> What to work on: Exactly the line with "subtotal: 1794.38 -> 1947.08" and the lines that follow it, through the closing line of the entries, should be restated, with nothing left out or added.

== Data for this task ==

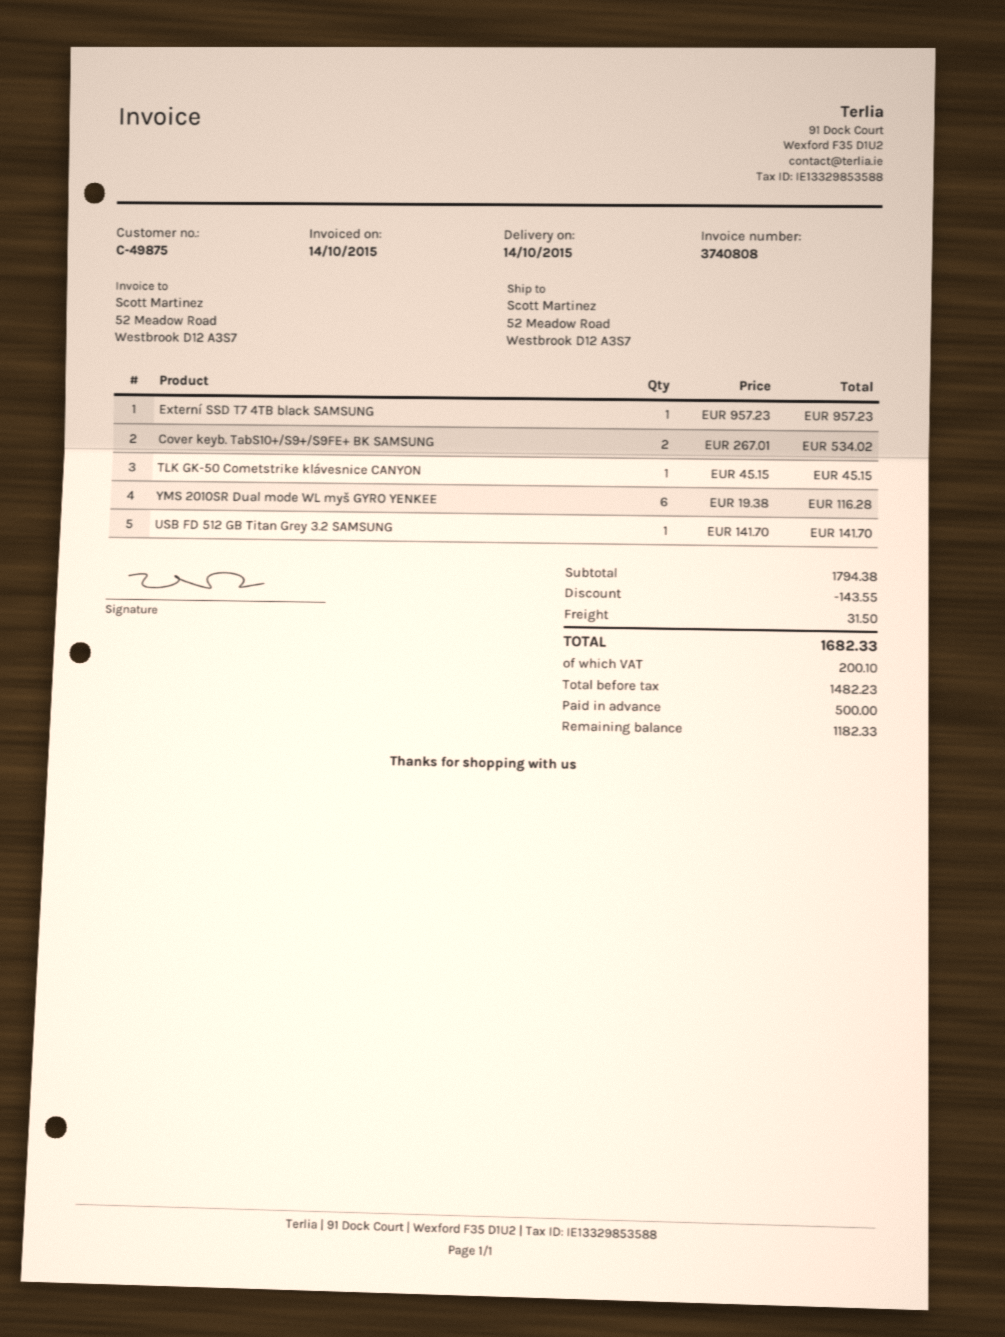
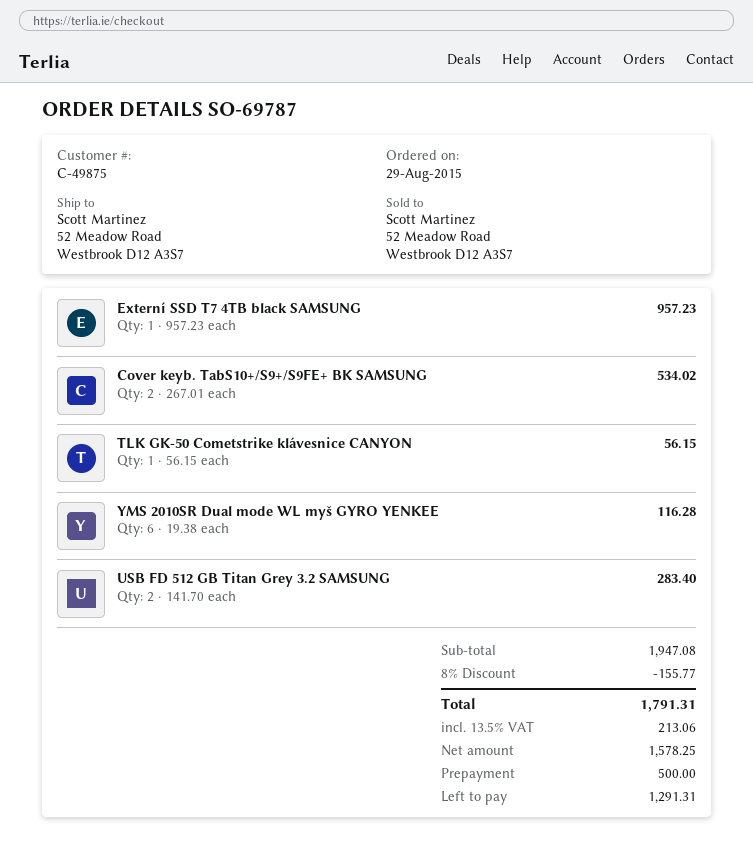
TLK GK-50 Cometstrike klávesnice CANYON: 1 x 45.15 = 45.15 -> 1 x 56.15 = 56.15
USB FD 512 GB Titan Grey 3.2 SAMSUNG: 1 x 141.70 = 141.70 -> 2 x 141.70 = 283.40
subtotal: 1794.38 -> 1947.08
discount: 143.55 -> 155.77
shipping: 31.50 -> none
net: 1482.23 -> 1578.25
tax: 200.10 -> 213.06
total: 1682.33 -> 1791.31
balance: 1182.33 -> 1291.31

===

> Written reply:
subtotal: 1794.38 -> 1947.08
discount: 143.55 -> 155.77
shipping: 31.50 -> none
net: 1482.23 -> 1578.25
tax: 200.10 -> 213.06
total: 1682.33 -> 1791.31
balance: 1182.33 -> 1291.31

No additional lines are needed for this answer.